→ **WHAT TO WORK ON**: Extract, unchanged, every line from the top of the material below through the line with "관리를 할 수 있게 된다.", and no more.
##########
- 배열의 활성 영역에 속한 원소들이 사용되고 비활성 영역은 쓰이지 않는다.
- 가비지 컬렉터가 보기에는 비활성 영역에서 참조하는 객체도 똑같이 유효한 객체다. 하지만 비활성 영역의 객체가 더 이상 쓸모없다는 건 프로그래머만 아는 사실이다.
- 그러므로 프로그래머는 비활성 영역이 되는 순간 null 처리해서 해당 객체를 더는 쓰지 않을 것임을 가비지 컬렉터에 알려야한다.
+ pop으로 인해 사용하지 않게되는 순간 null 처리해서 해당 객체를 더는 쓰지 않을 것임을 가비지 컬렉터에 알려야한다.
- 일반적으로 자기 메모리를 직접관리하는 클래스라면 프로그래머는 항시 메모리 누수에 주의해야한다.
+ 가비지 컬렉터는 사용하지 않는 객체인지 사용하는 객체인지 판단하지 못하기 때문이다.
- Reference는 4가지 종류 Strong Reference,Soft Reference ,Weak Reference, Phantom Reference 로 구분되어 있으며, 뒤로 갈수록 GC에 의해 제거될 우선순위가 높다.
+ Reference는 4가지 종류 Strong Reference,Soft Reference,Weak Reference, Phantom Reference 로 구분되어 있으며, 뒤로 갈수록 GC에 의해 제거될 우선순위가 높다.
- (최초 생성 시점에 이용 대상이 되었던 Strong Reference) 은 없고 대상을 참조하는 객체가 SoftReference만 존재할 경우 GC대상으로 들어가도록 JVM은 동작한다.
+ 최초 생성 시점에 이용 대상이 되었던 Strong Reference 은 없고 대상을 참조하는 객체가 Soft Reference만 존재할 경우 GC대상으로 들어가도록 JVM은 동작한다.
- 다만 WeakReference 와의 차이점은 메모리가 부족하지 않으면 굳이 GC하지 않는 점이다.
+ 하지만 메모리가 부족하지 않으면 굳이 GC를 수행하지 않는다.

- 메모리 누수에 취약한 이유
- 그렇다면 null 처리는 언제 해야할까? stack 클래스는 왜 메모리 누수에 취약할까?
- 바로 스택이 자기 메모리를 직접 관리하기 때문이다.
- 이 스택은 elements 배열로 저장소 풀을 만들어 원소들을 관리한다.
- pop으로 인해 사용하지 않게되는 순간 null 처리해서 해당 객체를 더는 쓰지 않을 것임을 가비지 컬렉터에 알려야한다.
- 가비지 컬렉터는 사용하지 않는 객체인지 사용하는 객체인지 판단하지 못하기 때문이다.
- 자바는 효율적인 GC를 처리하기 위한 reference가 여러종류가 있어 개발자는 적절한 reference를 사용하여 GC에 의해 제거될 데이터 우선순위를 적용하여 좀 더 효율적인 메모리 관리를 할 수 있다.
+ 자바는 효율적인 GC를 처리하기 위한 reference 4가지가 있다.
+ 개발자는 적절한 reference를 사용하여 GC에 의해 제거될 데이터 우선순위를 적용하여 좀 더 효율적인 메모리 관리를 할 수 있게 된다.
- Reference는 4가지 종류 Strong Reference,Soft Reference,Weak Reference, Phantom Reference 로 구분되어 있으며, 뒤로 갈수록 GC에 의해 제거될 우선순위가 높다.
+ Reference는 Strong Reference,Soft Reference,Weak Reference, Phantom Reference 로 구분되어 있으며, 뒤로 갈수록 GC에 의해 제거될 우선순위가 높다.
##########
→ **RESULT**:
- 배열의 활성 영역에 속한 원소들이 사용되고 비활성 영역은 쓰이지 않는다.
- 가비지 컬렉터가 보기에는 비활성 영역에서 참조하는 객체도 똑같이 유효한 객체다. 하지만 비활성 영역의 객체가 더 이상 쓸모없다는 건 프로그래머만 아는 사실이다.
- 그러므로 프로그래머는 비활성 영역이 되는 순간 null 처리해서 해당 객체를 더는 쓰지 않을 것임을 가비지 컬렉터에 알려야한다.
+ pop으로 인해 사용하지 않게되는 순간 null 처리해서 해당 객체를 더는 쓰지 않을 것임을 가비지 컬렉터에 알려야한다.
- 일반적으로 자기 메모리를 직접관리하는 클래스라면 프로그래머는 항시 메모리 누수에 주의해야한다.
+ 가비지 컬렉터는 사용하지 않는 객체인지 사용하는 객체인지 판단하지 못하기 때문이다.
- Reference는 4가지 종류 Strong Reference,Soft Reference ,Weak Reference, Phantom Reference 로 구분되어 있으며, 뒤로 갈수록 GC에 의해 제거될 우선순위가 높다.
+ Reference는 4가지 종류 Strong Reference,Soft Reference,Weak Reference, Phantom Reference 로 구분되어 있으며, 뒤로 갈수록 GC에 의해 제거될 우선순위가 높다.
- (최초 생성 시점에 이용 대상이 되었던 Strong Reference) 은 없고 대상을 참조하는 객체가 SoftReference만 존재할 경우 GC대상으로 들어가도록 JVM은 동작한다.
+ 최초 생성 시점에 이용 대상이 되었던 Strong Reference 은 없고 대상을 참조하는 객체가 Soft Reference만 존재할 경우 GC대상으로 들어가도록 JVM은 동작한다.
- 다만 WeakReference 와의 차이점은 메모리가 부족하지 않으면 굳이 GC하지 않는 점이다.
+ 하지만 메모리가 부족하지 않으면 굳이 GC를 수행하지 않는다.

- 메모리 누수에 취약한 이유
- 그렇다면 null 처리는 언제 해야할까? stack 클래스는 왜 메모리 누수에 취약할까?
- 바로 스택이 자기 메모리를 직접 관리하기 때문이다.
- 이 스택은 elements 배열로 저장소 풀을 만들어 원소들을 관리한다.
- pop으로 인해 사용하지 않게되는 순간 null 처리해서 해당 객체를 더는 쓰지 않을 것임을 가비지 컬렉터에 알려야한다.
- 가비지 컬렉터는 사용하지 않는 객체인지 사용하는 객체인지 판단하지 못하기 때문이다.
- 자바는 효율적인 GC를 처리하기 위한 reference가 여러종류가 있어 개발자는 적절한 reference를 사용하여 GC에 의해 제거될 데이터 우선순위를 적용하여 좀 더 효율적인 메모리 관리를 할 수 있다.
+ 자바는 효율적인 GC를 처리하기 위한 reference 4가지가 있다.
+ 개발자는 적절한 reference를 사용하여 GC에 의해 제거될 데이터 우선순위를 적용하여 좀 더 효율적인 메모리 관리를 할 수 있게 된다.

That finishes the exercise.